### Your task
Search for the word "delivery" in the entries. Each line that holds it should be copied.

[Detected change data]

┌────────

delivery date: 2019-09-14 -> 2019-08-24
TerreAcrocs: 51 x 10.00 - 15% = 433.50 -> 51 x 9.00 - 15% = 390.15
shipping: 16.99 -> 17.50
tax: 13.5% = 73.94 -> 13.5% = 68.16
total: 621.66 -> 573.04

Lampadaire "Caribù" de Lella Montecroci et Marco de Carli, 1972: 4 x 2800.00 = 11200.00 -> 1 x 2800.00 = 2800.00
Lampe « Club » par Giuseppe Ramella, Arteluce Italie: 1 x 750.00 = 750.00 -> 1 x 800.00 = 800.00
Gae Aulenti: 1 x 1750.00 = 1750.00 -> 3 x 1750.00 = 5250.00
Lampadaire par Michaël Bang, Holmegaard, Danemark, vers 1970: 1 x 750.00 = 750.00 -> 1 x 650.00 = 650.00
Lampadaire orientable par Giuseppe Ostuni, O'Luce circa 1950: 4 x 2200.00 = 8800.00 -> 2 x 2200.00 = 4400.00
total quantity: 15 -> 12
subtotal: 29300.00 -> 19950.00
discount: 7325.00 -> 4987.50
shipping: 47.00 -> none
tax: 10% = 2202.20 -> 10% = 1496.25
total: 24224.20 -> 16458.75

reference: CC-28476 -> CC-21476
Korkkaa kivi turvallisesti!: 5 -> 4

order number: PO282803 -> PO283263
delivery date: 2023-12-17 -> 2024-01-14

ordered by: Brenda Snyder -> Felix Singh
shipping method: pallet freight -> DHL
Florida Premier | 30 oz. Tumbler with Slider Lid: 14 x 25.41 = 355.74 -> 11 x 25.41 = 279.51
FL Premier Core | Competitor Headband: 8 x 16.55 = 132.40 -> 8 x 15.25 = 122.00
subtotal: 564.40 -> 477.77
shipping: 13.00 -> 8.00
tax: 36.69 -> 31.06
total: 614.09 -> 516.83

└────────

### Response area
delivery date: 2019-09-14 -> 2019-08-24
delivery date: 2023-12-17 -> 2024-01-14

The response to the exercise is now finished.